The firearms safety rules apply at all times

  • Treat all guns as if they are loaded.
  • Never point your muzzle at anything you are not willing to destroy.
  • Know your target, what’s in front of it and what’s behind it (visible or not visible: ie: behind walls).
  • Keep your finger off the trigger until your sights are on target and you are ready to shoot.

To begin dry training you need to prepare the environment for your training.

  • Make sure there are no other weapons in the training area.
  • Make sure you unload your gun. Repeat the unloading process 3 times (If you are interrupted at any stage you must start again from the beginning).
  • Make sure you clear your gun in a safe location.  An empty ammo can, filled with sand and placed on the floor against an exterior wall, makes for a good unloading place
  • There can be no ammo present during dry training. Take your ammo out of the training area and verify at least 3 times that none of you magazines or pockets have ammo in them.
  • Make sure your training area is private. You do not want your neighbors calling the cops because they saw a gunman in your house or garage. 
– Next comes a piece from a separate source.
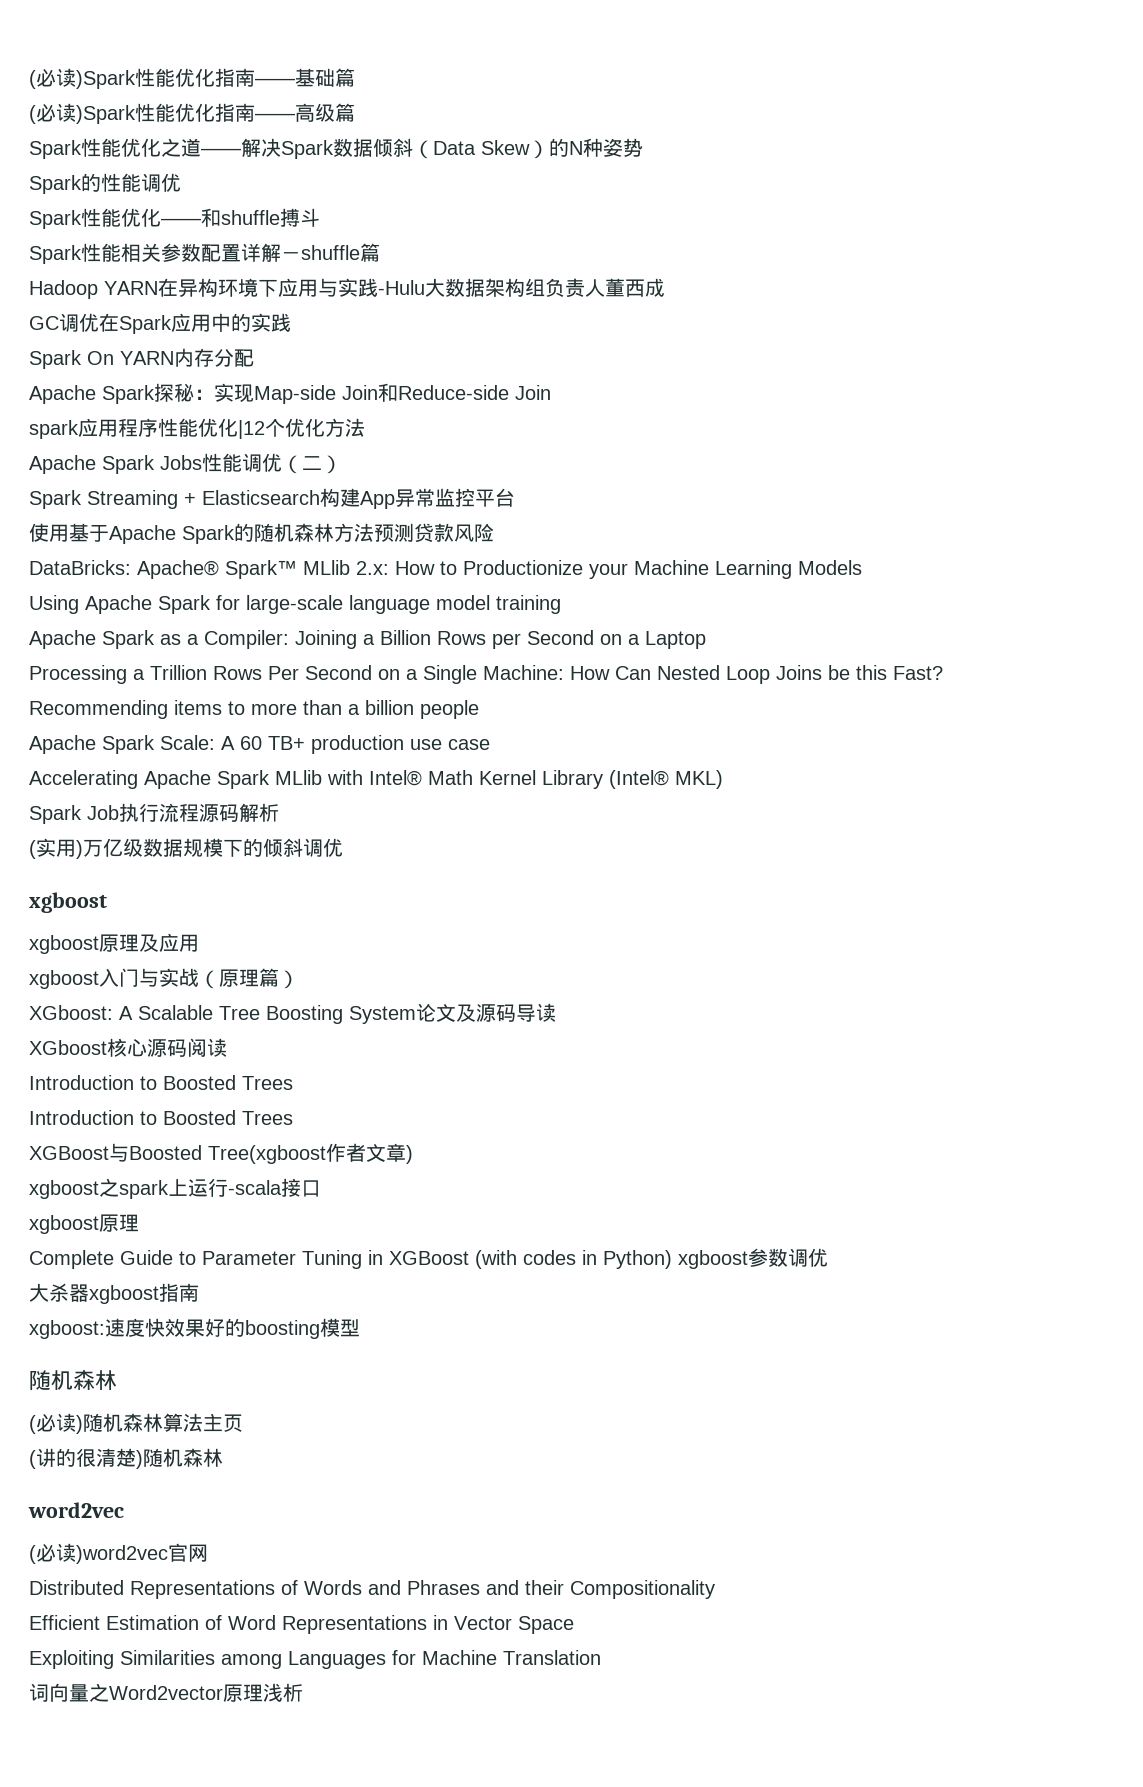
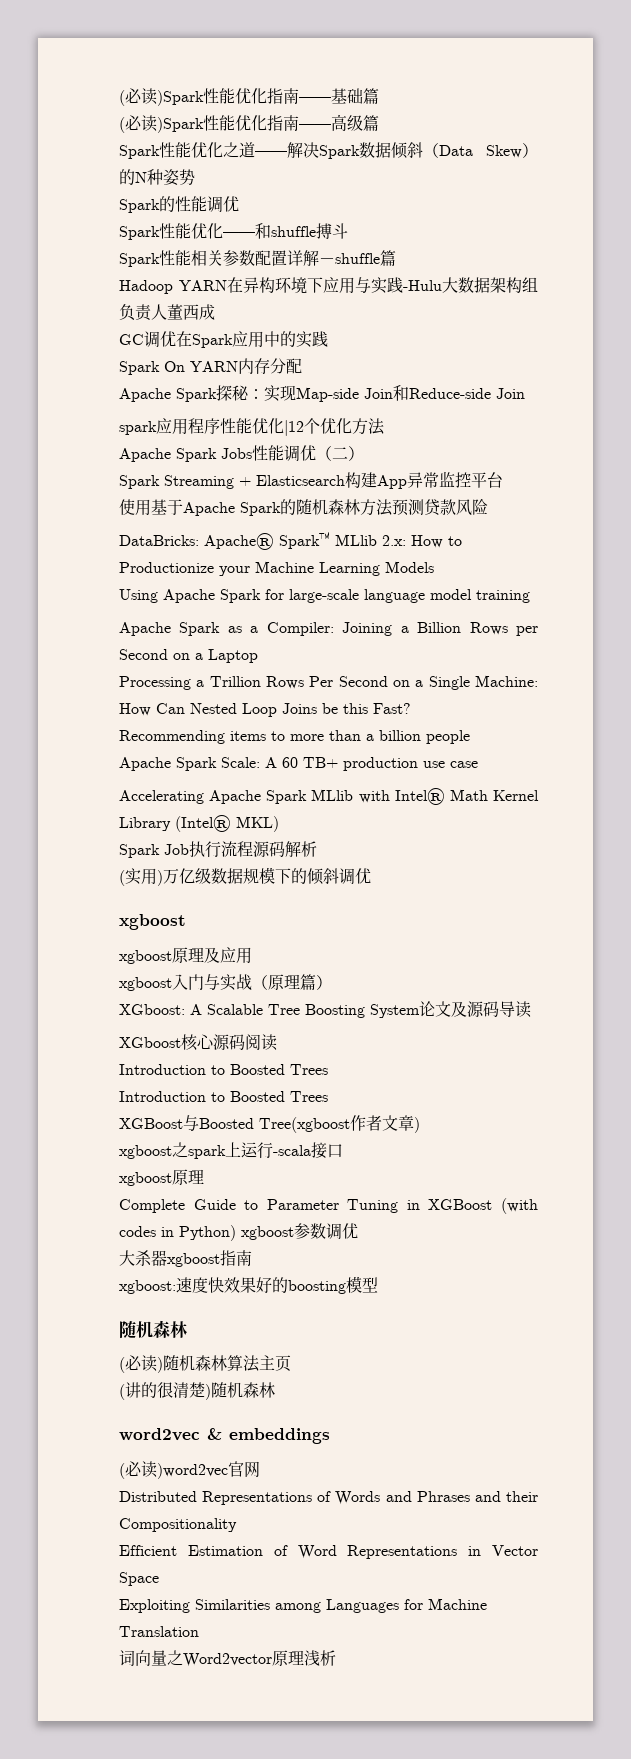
(124, 1510) none -> [207,1428,330,1444] & embeddings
If you feel that I have missed a safety rule, ADD IT TO YOUR CHECK LIST!!!

Now we can talk about dry training.  Dry training is using an empty gun to train. Most of our fundamentals and tactics can be trained dry.  There are several things that we need to consider when dry training. Two of these are:

  • Safety, again is the first concern (See above)
  • Quality of our training
    • Realism.
    • Specificity.
    • Maximizing good habits (muscle memory).
    • Minimizing bad habits.

Here are my ProTips for dry training:

  • Buy and use a barrel plug (this is a plastic rod that fits inside your barrel and makes it so that you can not load a round into it).
  • Plan your training session.  
    • Be deliberate and think about each drill.
    • Ask yourself, what good habits does this drill create?
    • Ask yourself, what bad habits does it create?
    • What drills can I add afterwards to unwrite those bad habits?
  • Video yourself training.
  • Do everything as if it were real.
    • Grip the gun with the same force that you would if it were firing live rounds.
    • Scan, move, finish off the scenario (FAKE phone call to 911 etc.)
    • If you mess up don’t stop and reset, finish the drill- then go back and fix it.
  • Do not be afraid to scrap the rest of your plan, if you need to focus on a specific element that you are struggling with. So often my training session will dictate what I really need to work on.
  • Spend 80% of your gun training- Dry training!! 


Over the years, I’ve seen that people really like to hear, feel, and experience a gun going BANG. Often dry training gets passed up because it is viewed as boring (See ProTip: Train like a Professional).  You can gain so much from dry training – and it’s free!!!


Train Hard and Be Safe!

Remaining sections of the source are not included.